私は奥歯を噛み締め、その様子を見る。横を通り過ぎる者にはせめてものお礼として「ご苦労」と言葉をかけた。中には聞こえてないのか、ただ項垂れる者もおり、心が苦しくなる。
「よぉ、大丈夫か?」
自身が起こした戦争に自責の念を感じていると、ガルがこちらに向かって声を掛けてきた。
その身体はボロボロで、多くの切り傷を鎧に受け、砂埃で汚れた顔や腕には所々切り傷が見受けられた。
「終わったのか?」
「ああ、今残りの人間を始末しているとことだ。見たところ戦闘員はいないっぽいし、油断してるわけじゃねぇが、ストリゴの命令で戦線に出てたものの大半を引き揚げさせた」
「そうか」
戦闘が終わり、これから行うのは民間人の掃討作戦。異種族と人間だ。捕虜という考えはない。だが、それでも元人間であるためか、戦闘をしない者たちを殺すからか、心が痛んでくるのも事実だ。
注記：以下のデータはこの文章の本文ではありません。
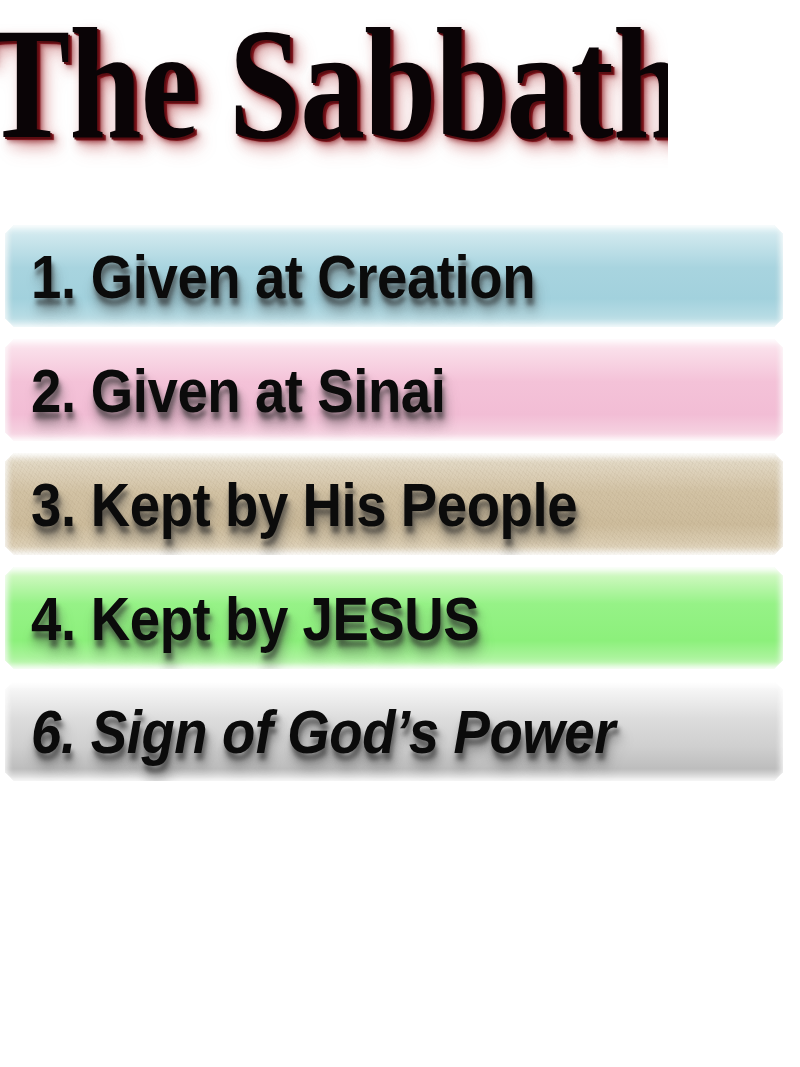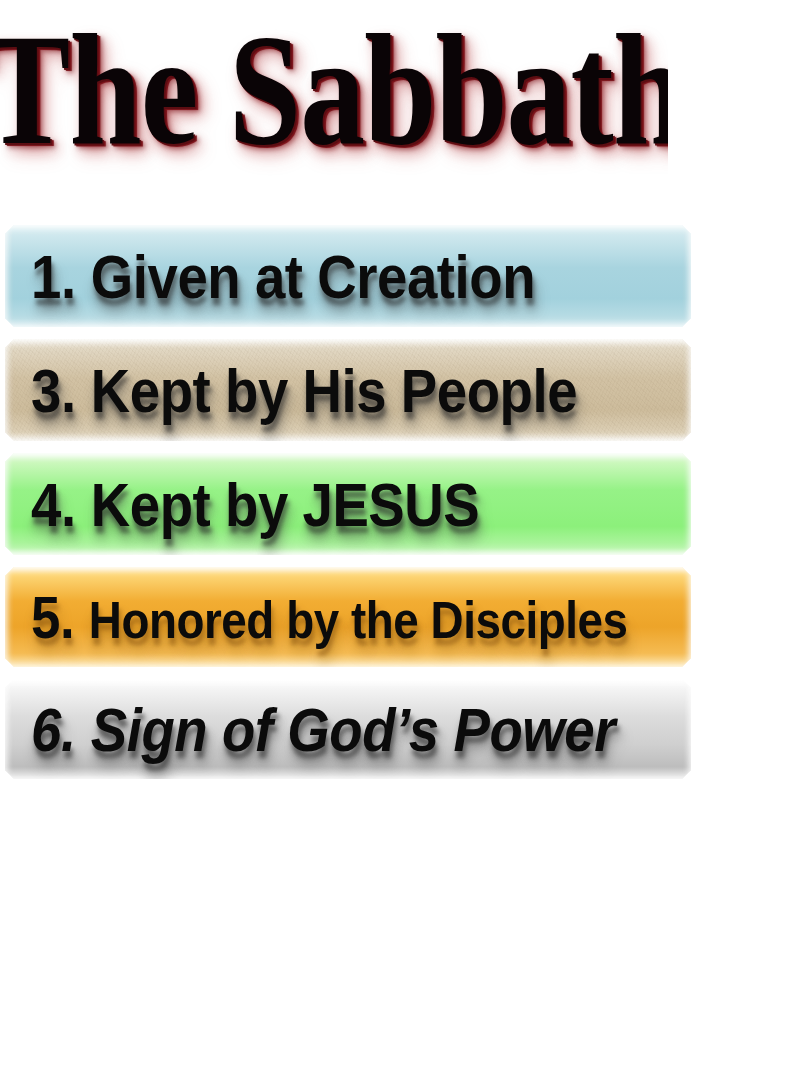"The Sabbath" .title-block { padding-top: 6px -> none }
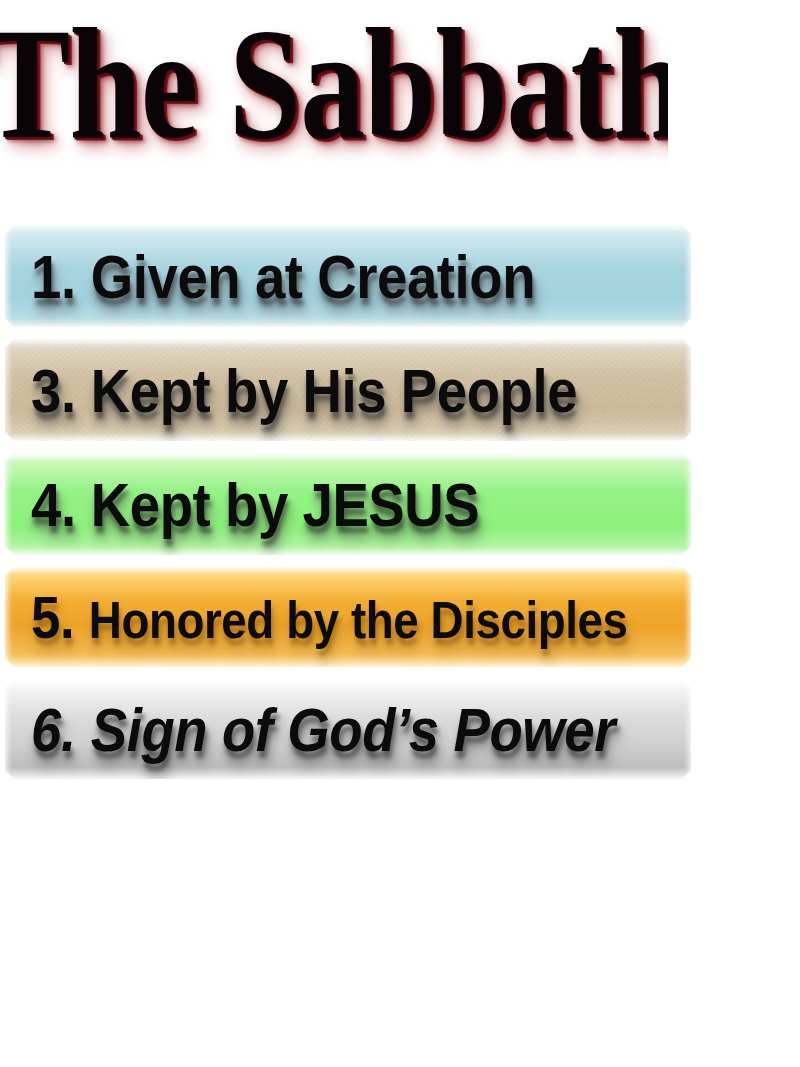"1. Given at Creation" .bar { width: 686px -> 778px }
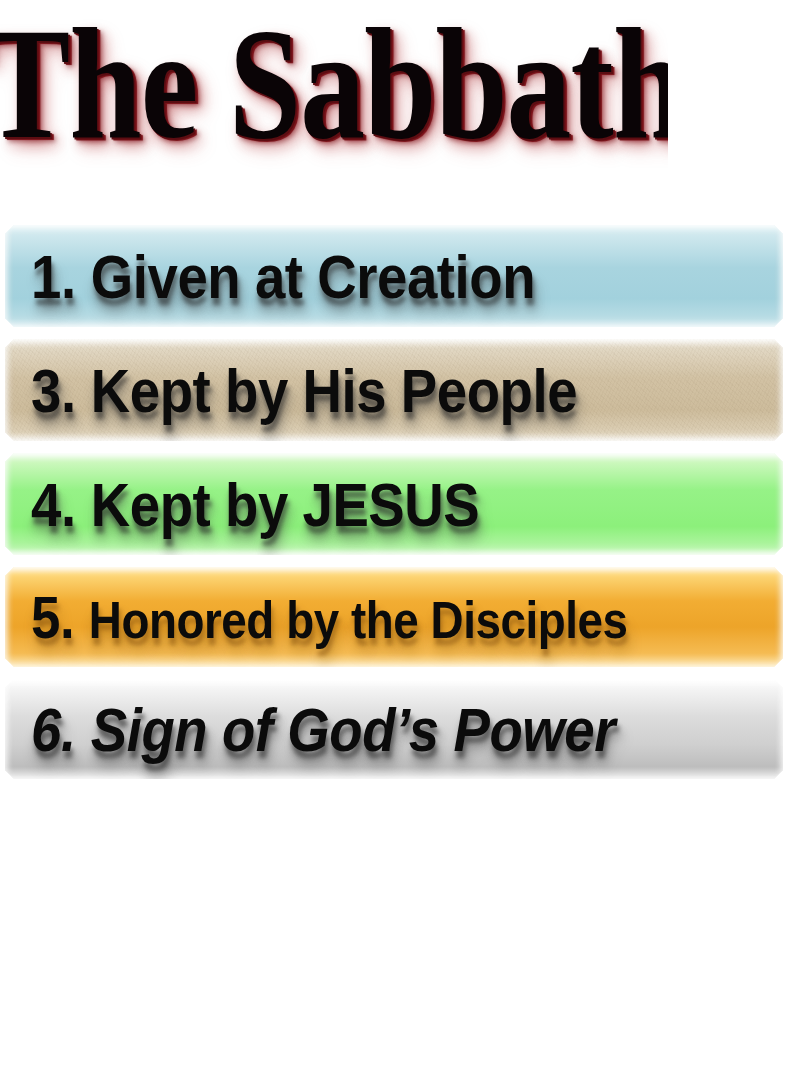"2. Given at Sinai" div.bar { html: none -> <div> <div> <div> <span>2.</span> <span>Given at Sinai</span> </div> </div> </div> }
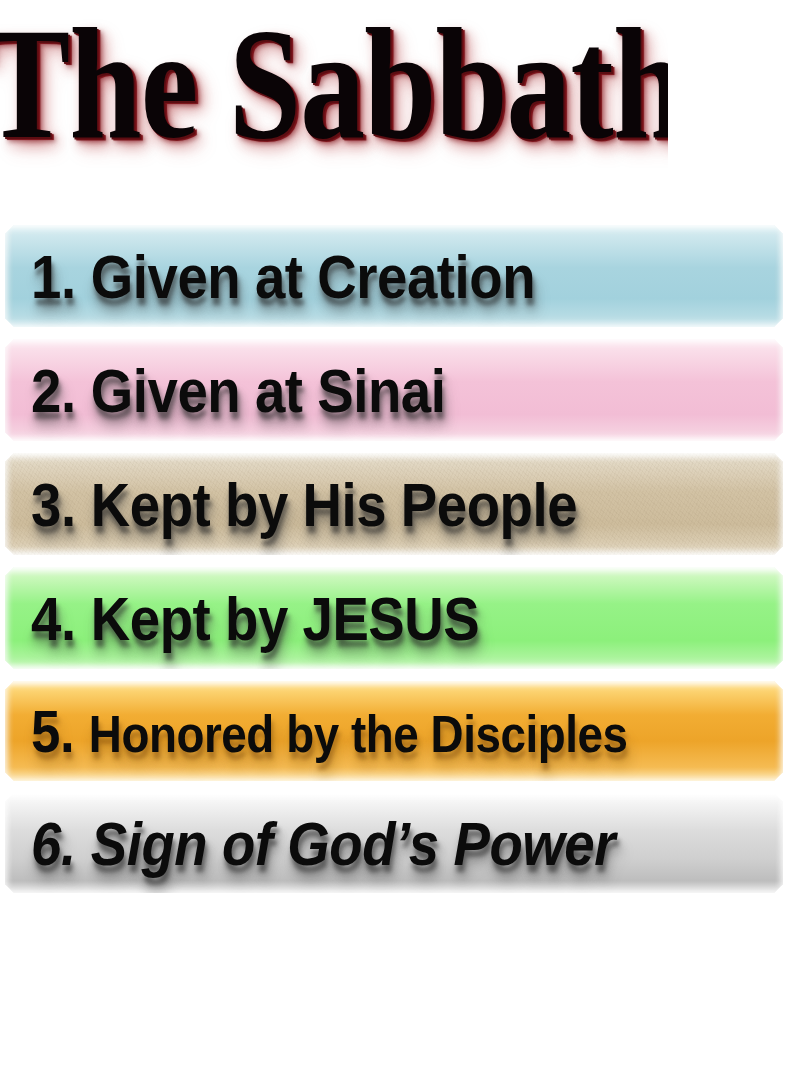"5. Honored by the Disciples" div.bar { html: <div> <div> <div> <span>5.</span> <span>Honored by the Disciples</span> </div> </div> </div> -> none }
私がそんな暗い顔をしているのに気が付いたのか、ガルはこちらを真っ直ぐ見据える。
「……助けてくれてありがとな。危うく死ぬところだったぜ」
ガルは私に拳を突きだし、その尖った歯を見せ笑って見せた。
「ああ、私も礼を言わねばな。助けてくれてありがとう」
私はガルの差し出した拳に自らの拳を当てる。それに対してガルは俺の腹部を一瞥した後、真剣な眼差しをこちらに向け、口を開く。
「これからもお前が苦しむことをしていくだろう。だが、どんなに苦しくてもお前がやろうとしたことだ。だから、これ全部を終わらせるまで死ぬなよ、相棒」
ガルはそういうと、再び笑みを投げかけ俺の側を離れて行った。
「相棒……か」
私はガルの背中を見る。その小さくもゴツゴツとした背中に私はどこか懐かしさを覚えた。